▶ **Required work**
Having located the line with "(178, 960) none -> [382,659,406,670] // OR", repeat it and all remaining lines of the records exactly. Pictures do not belong in the answer.

[Difference listings]
^^^^
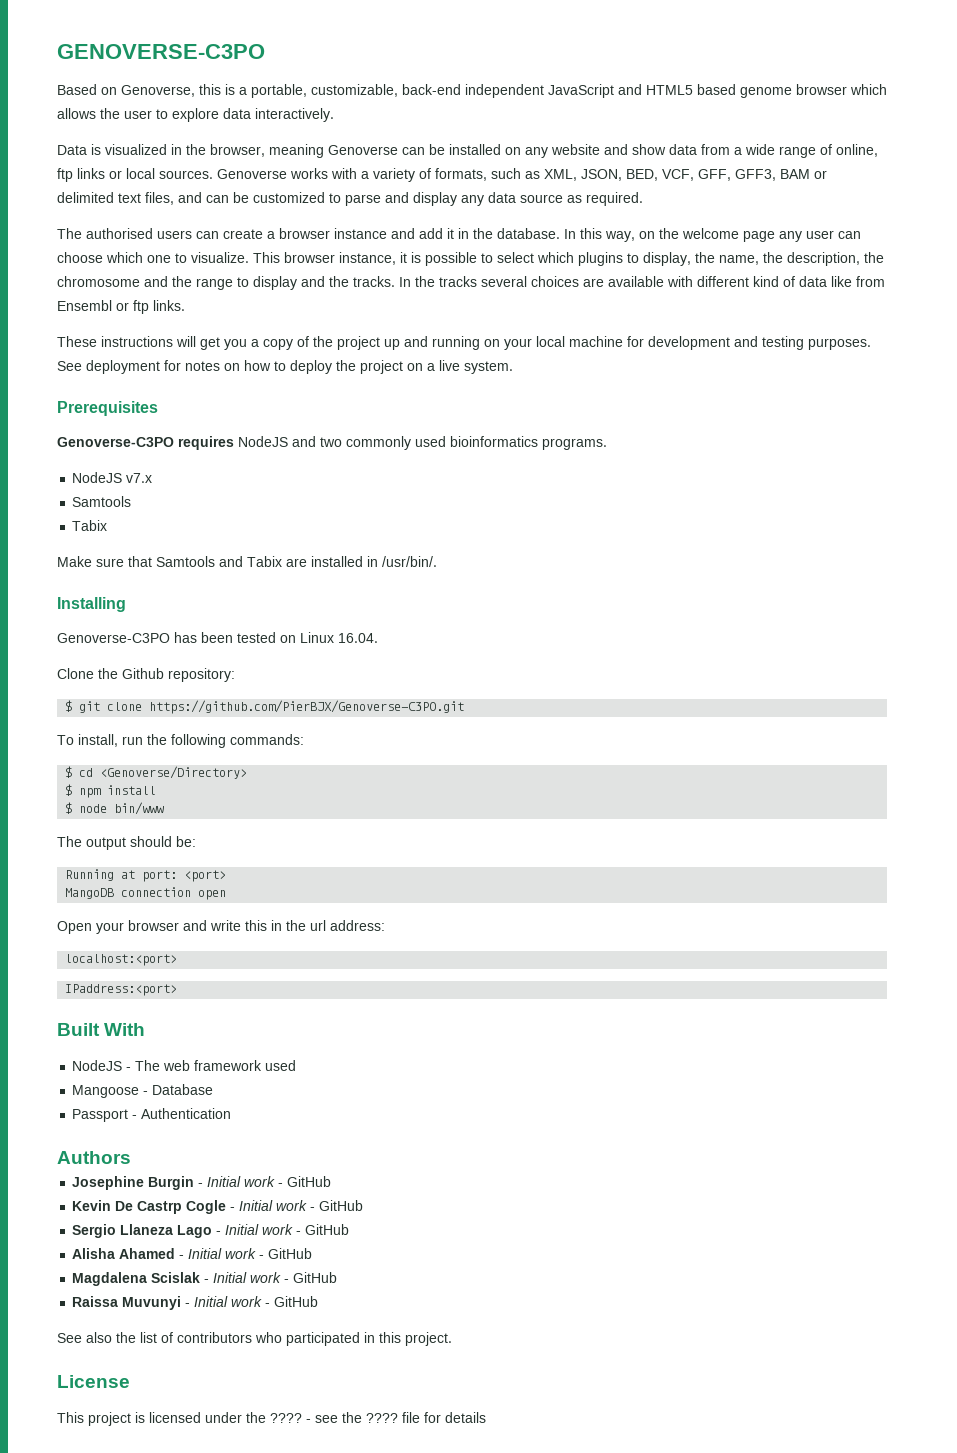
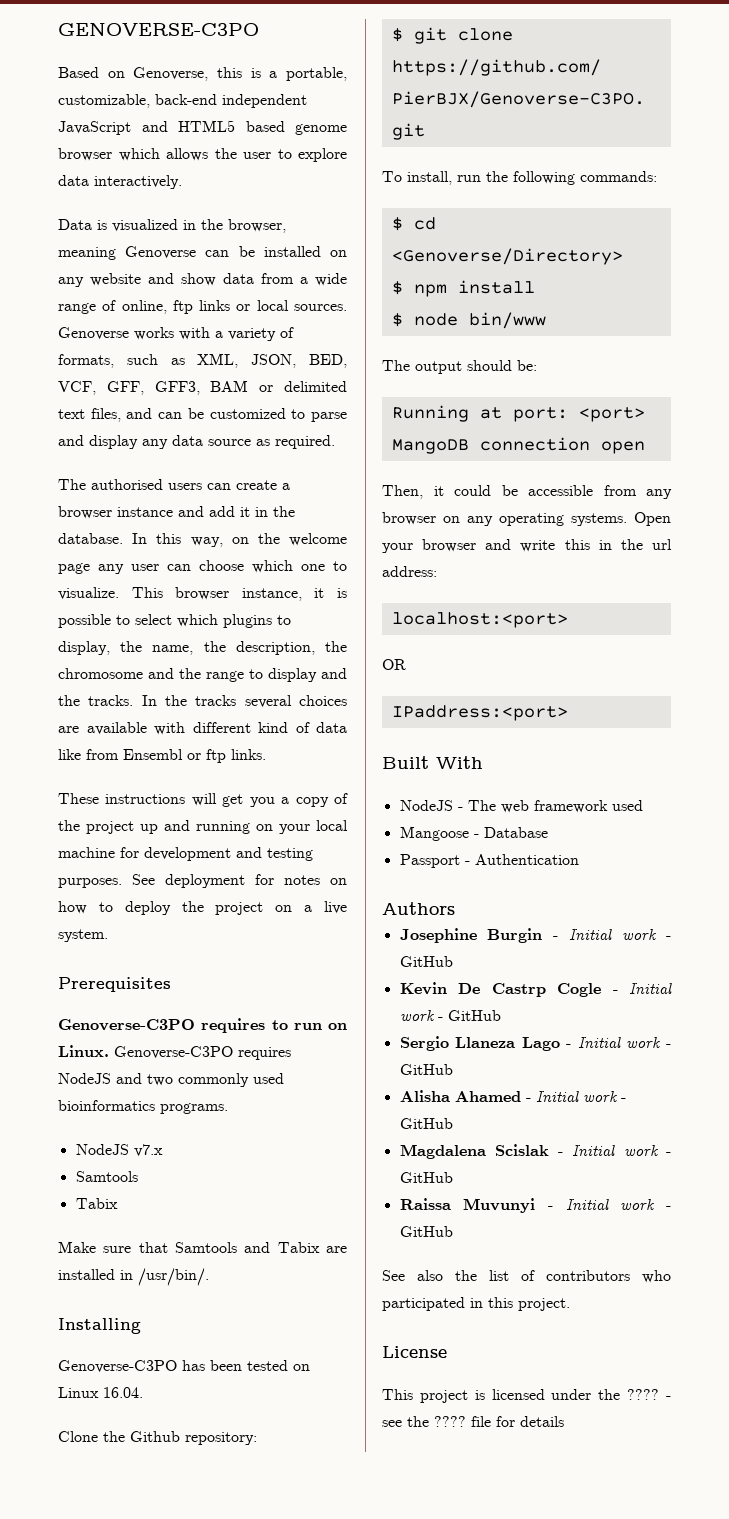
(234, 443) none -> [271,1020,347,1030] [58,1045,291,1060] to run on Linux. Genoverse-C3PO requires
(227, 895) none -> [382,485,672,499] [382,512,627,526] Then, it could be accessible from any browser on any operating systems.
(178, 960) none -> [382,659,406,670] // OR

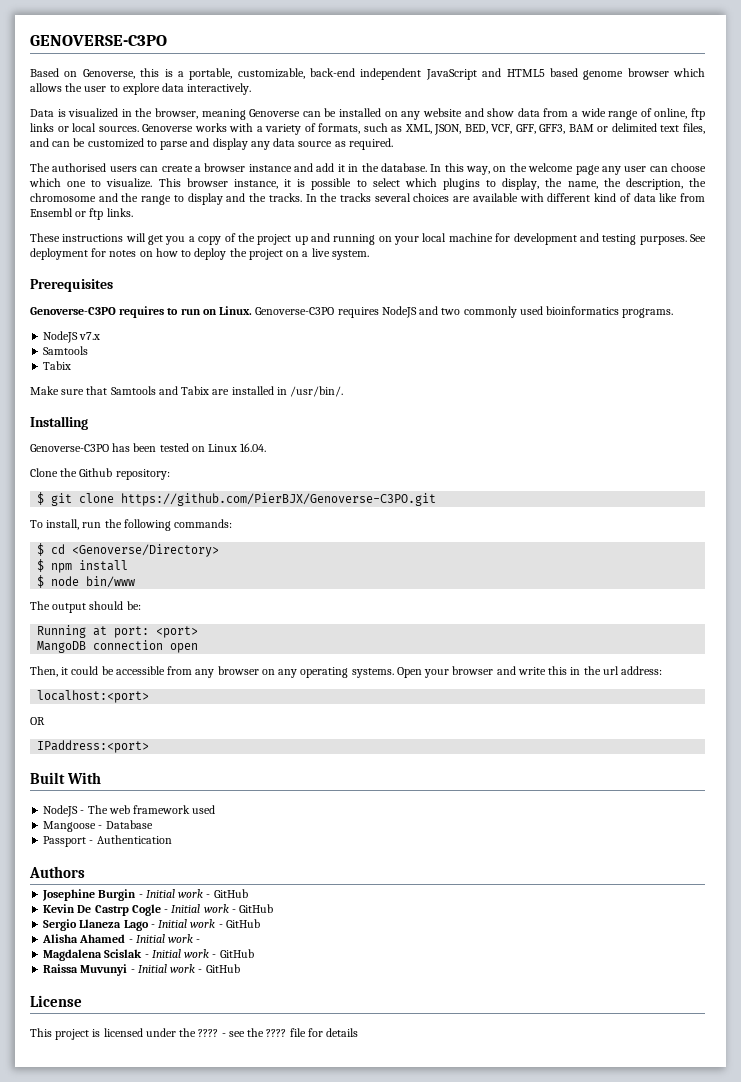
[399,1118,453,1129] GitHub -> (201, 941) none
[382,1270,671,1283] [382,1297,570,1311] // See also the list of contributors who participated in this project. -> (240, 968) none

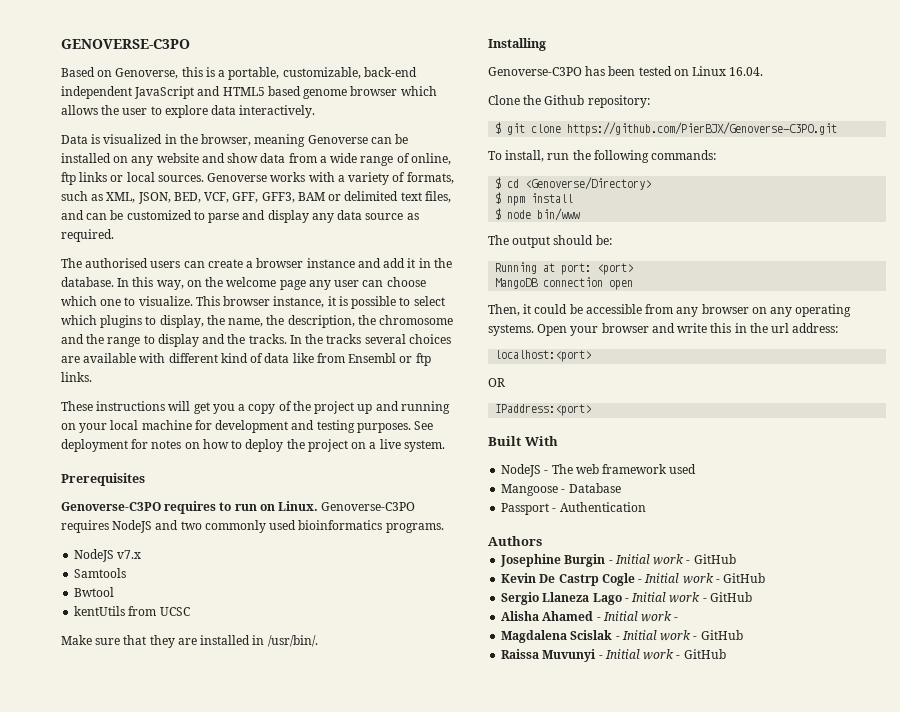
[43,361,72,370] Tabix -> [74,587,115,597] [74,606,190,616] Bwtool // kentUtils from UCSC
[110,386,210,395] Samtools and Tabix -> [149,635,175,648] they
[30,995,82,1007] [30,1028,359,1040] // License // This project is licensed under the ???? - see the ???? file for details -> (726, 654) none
^^^^
▶ **Problem solution**
(178, 960) none -> [382,659,406,670] // OR

[399,1118,453,1129] GitHub -> (201, 941) none
[382,1270,671,1283] [382,1297,570,1311] // See also the list of contributors who participated in this project. -> (240, 968) none

[43,361,72,370] Tabix -> [74,587,115,597] [74,606,190,616] Bwtool // kentUtils from UCSC
[110,386,210,395] Samtools and Tabix -> [149,635,175,648] they
[30,995,82,1007] [30,1028,359,1040] // License // This project is licensed under the ???? - see the ???? file for details -> (726, 654) none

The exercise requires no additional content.